Austria releases ex-Nazi guard

A former Nazi SS guard was freed by Austria on March 20, a day after being deported from the United States. Josias Kumpf, 83, of Racine, Wis., could not be put on trial in Austria because the statute of limitations had expired, according to the Austrian justice ministry.

The ministry told the United States before Kumpf’s extradition that he would be freed since he was younger than 20 at the time of the crimes and because he was never an Austrian citizen, nor were the crimes committed in Austria, Reuters reported.

Kumpf was born in Serbia. He immigrated to the United States from Austria in 1956 and was naturalized in 1964. He was stripped of his citizenship in 2003.

He served as an SS guard at the Sachsenhausen and Trawniki camps in Germany and Poland. Kumpf has acknowledged participating in Operation Harvest Festival in November 1943 in eastern Poland, during which 42,000 Jewish adults and children were murdered over three days.

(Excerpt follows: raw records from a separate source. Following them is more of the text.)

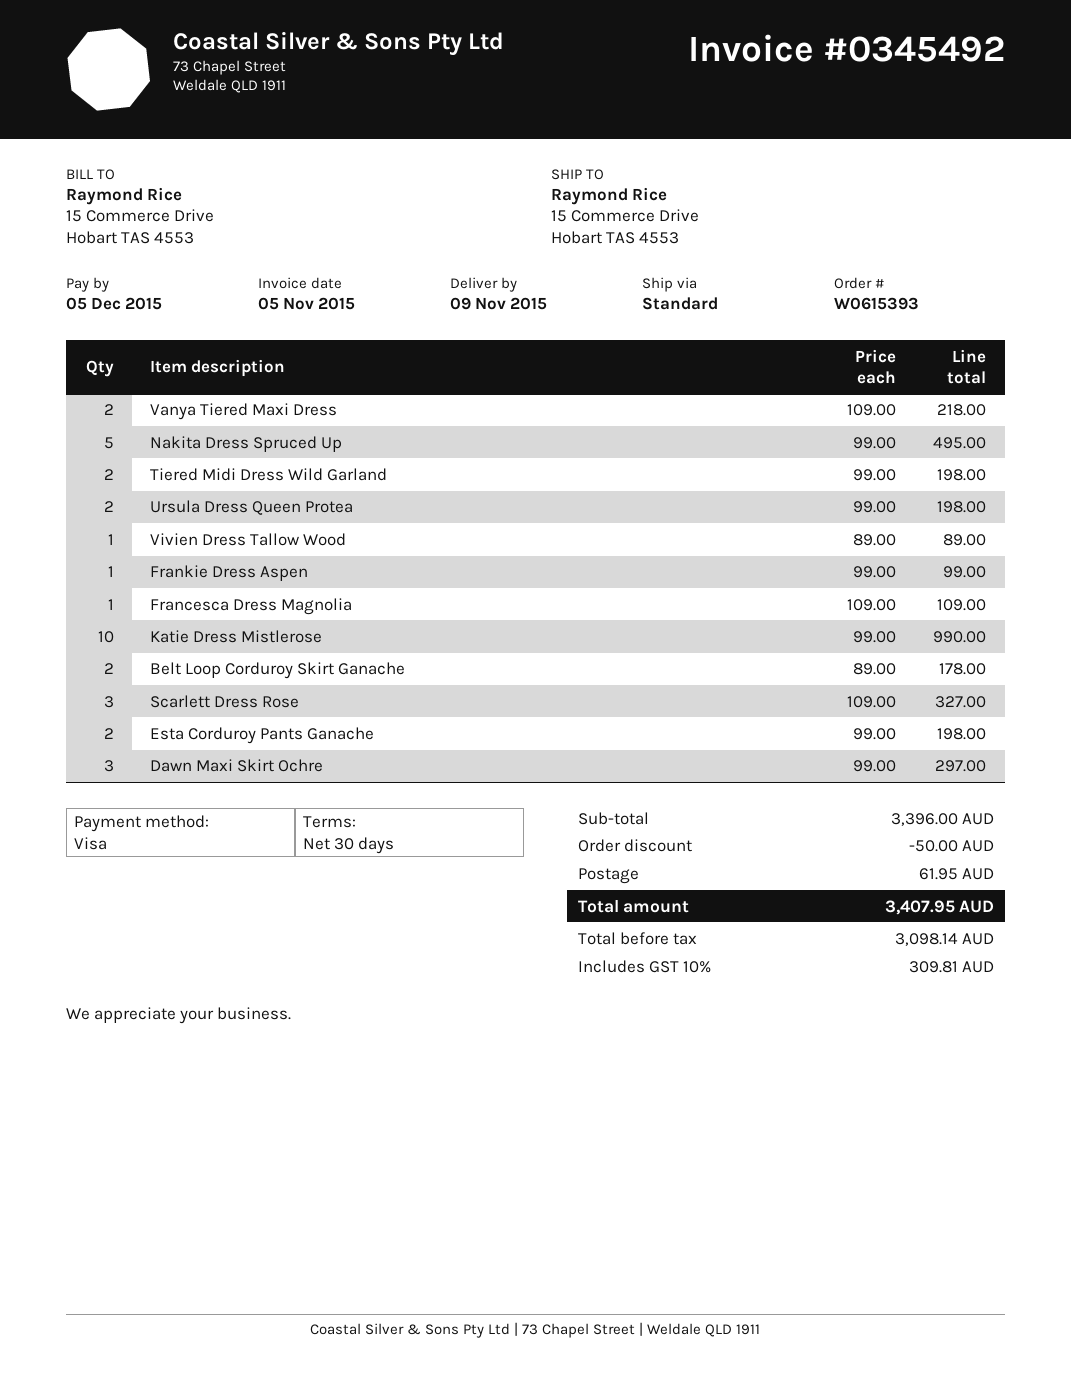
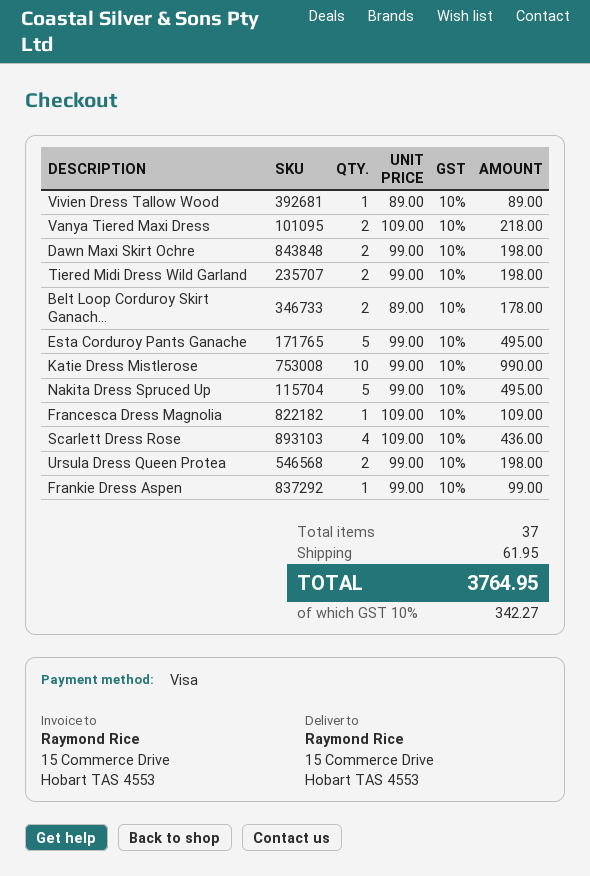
Scarlett Dress Rose: 3 x 109.00 = 327.00 -> 4 x 109.00 = 436.00
Esta Corduroy Pants Ganache: 2 x 99.00 = 198.00 -> 5 x 99.00 = 495.00
Dawn Maxi Skirt Ochre: 3 x 99.00 = 297.00 -> 2 x 99.00 = 198.00
discount: 50.00 -> none
tax: 10% = 309.81 -> 10% = 342.27
total: 3407.95 -> 3764.95

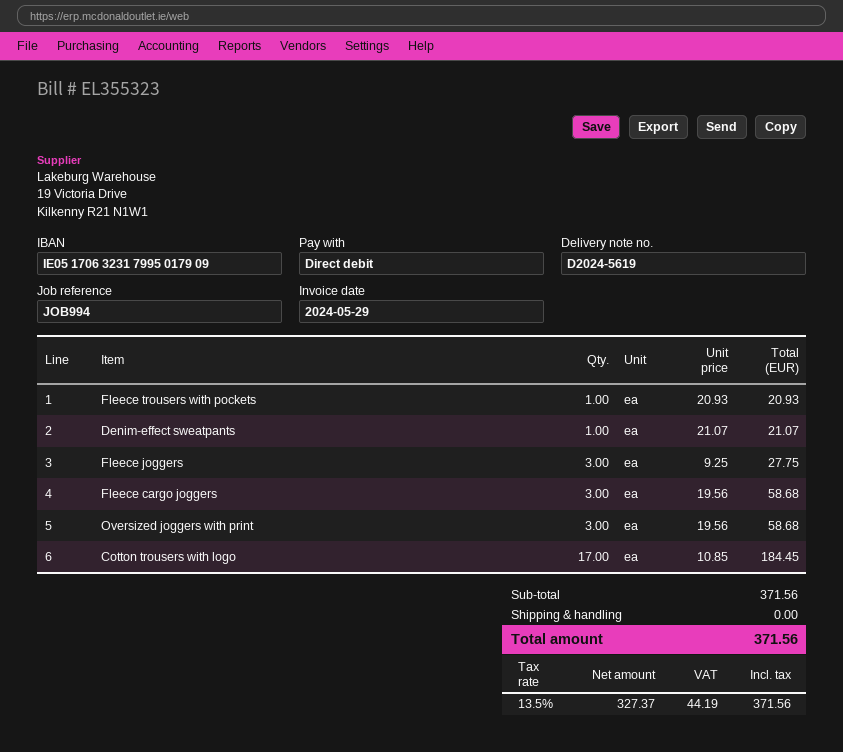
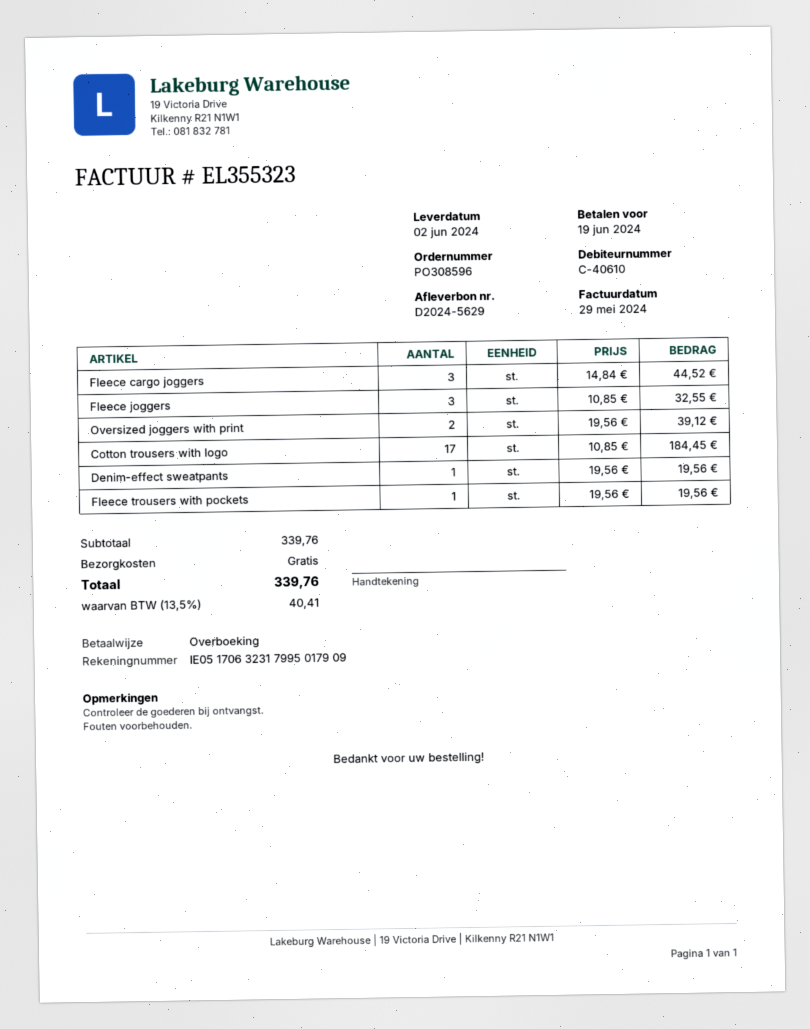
delivery note number: D2024-5619 -> D2024-5629
payment method: direct debit -> bank transfer
Fleece trousers with pockets: 1 x 20.93 = 20.93 -> 1 x 19.56 = 19.56
Denim-effect sweatpants: 1 x 21.07 = 21.07 -> 1 x 19.56 = 19.56
Fleece joggers: 3 x 9.25 = 27.75 -> 3 x 10.85 = 32.55
Fleece cargo joggers: 3 x 19.56 = 58.68 -> 3 x 14.84 = 44.52
Oversized joggers with print: 3 x 19.56 = 58.68 -> 2 x 19.56 = 39.12
subtotal: 371.56 -> 339.76
tax: 13.5% = 44.19 -> 13.5% = 40.41
total: 371.56 -> 339.76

He has said his job was to shoot to kill any prisoners attempting escape, that he never actively participated in murder and that German authorities forced him into SS service when he was 17.

In stripping him of his U.S. citizenship, American judges have ruled that Kumpf violated rules that ban naturalization for individuals who “personally advocated or assisted persecution.” — jta

More money for Holocaust survivors

Following intensive negotiations between Germany and a Claims Conference that ended last week in Berlin, Germany will give major increases in monthly payments to needy Holocaust survivors in Eastern Europe.

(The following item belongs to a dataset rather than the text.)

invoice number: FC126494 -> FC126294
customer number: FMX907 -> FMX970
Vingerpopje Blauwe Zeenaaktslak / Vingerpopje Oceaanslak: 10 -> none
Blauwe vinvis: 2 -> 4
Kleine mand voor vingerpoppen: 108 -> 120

According to the agreement, an additional estimated $80 million will be paid over the next 10 years to approximately 13,000 Holocaust survivors in 22 countries. Also, there will be major increases in monthly payments from the Central and Eastern European Fund to survivors in European Union and non-EU countries, bringing the two groups to parity.

As of next January, recipients of CEEF pensions will receive about $339 per month, which represents a 35 percent increase for those in non-EU countries and an 11 percent increase for EU residents. — jta

Germany appeals art restitution ruling

Germany has appealed a court ruling that would have returned thousands of rare posters to a Jewish man, Peter Sachs of Florida, whose father lost the collection to the Nazis, the federal culture minister said March 13.

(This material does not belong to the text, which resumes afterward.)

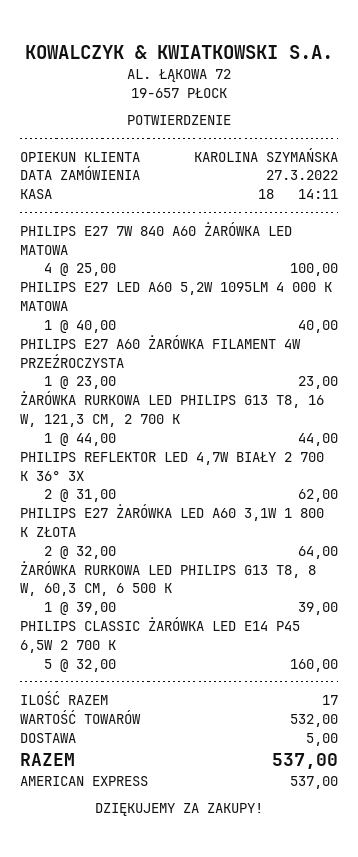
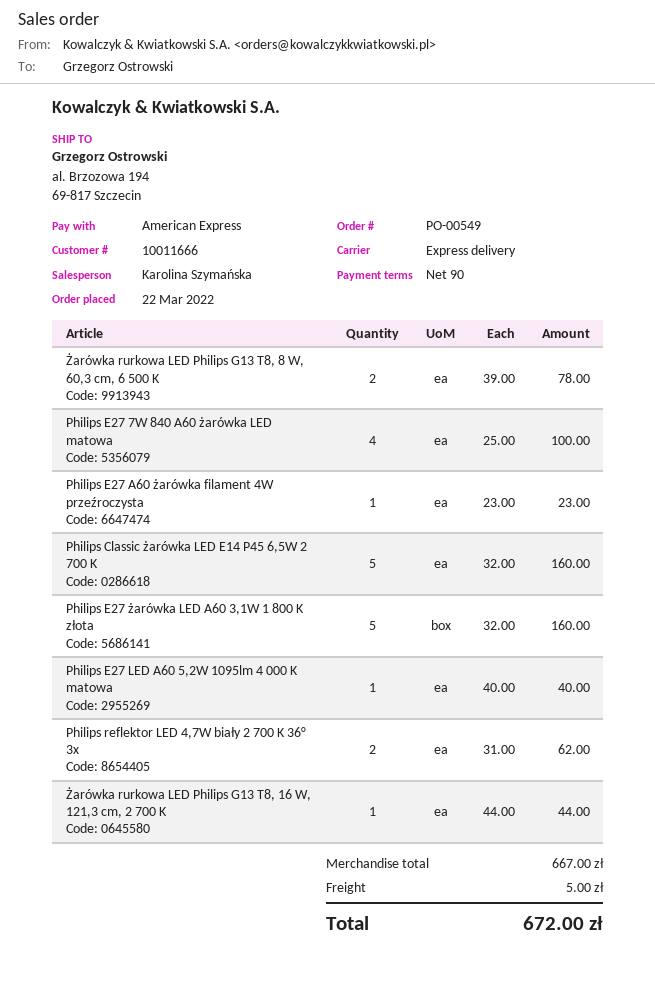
order date: 2022-03-27 -> 2022-03-22
PHILIPS E27 ŻARÓWKA LED A60 3,1W 1 800 K ZŁOTA: 2 x 32.00 = 64.00 -> 5 x 32.00 = 160.00
ŻARÓWKA RURKOWA LED PHILIPS G13 T8, 8 W, 60,3 CM, 6 500 K: 1 x 39.00 = 39.00 -> 2 x 39.00 = 78.00
subtotal: 532.00 -> 667.00
total: 537.00 -> 672.00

Bernd Neumann said Germany has never shirked its “moral responsibility” for restitution to the victims of the Nazi government, but that the ruling in the case of Hans Sachs’ poster collection was overly broad and “raises fundamental questions that go far beyond this case.”

The court ruled last month that Sachs never gave up ownership of the collection of 12,500 posters taken from his home on the orders of Nazi Propaganda Minister Joseph Goebbels in 1938. His son, Peter, had sued for the return of two of the posters, but the ruling set the stage for the likely return of the entire collection, worth at least $5.85 million. They are currently in the possession of the German Historical Museum. — ap

Poland exhibiting its Jewish history

A new exhibition by the Jewish Historical Institute in Warsaw, Poland, brings together photos and documents depicting the rich history of 1,000 years of Jewish life in Poland.

The exhibition, previewed last week in Warsaw, goes on display Wednesday,

April 1 at the European Parliament in Brussels and will run nearly a week.

With old paintings and photographs, the show recalls how Jews found refuge in Poland during the Middle Ages after being expelled from many parts of Europe. It also stresses the mark the community made on the larger, mainly Roman Catholic Polish community.

That knowledge is little known outside Poland, said European Parliament lawmaker Ryszard Czarnecki, who came up with the idea for the exhibition.

“People in the West know — and very rightly so — about the Holocaust, but they don’t know what was before the Holocaust, the hundreds of years of a very rich history,” Czarnecki said. “The Jews had their significant share in creating the Polish state, its economy, architecture, culture and art.” — ap

Lithuania to pay for seized property

Lithuania has agreed to pay $41 million over 10 years to the Jewish community to compensate for seized property. The Ministry of Justice has agreed to make payments to the Jewish community from January 2011 to March 2021 for property taken over decades of oppression.

Lithuania had returned synagogues and other places of worship to the Jewish community. Many other properties were nationalized after World War II and under decades of Soviet rule.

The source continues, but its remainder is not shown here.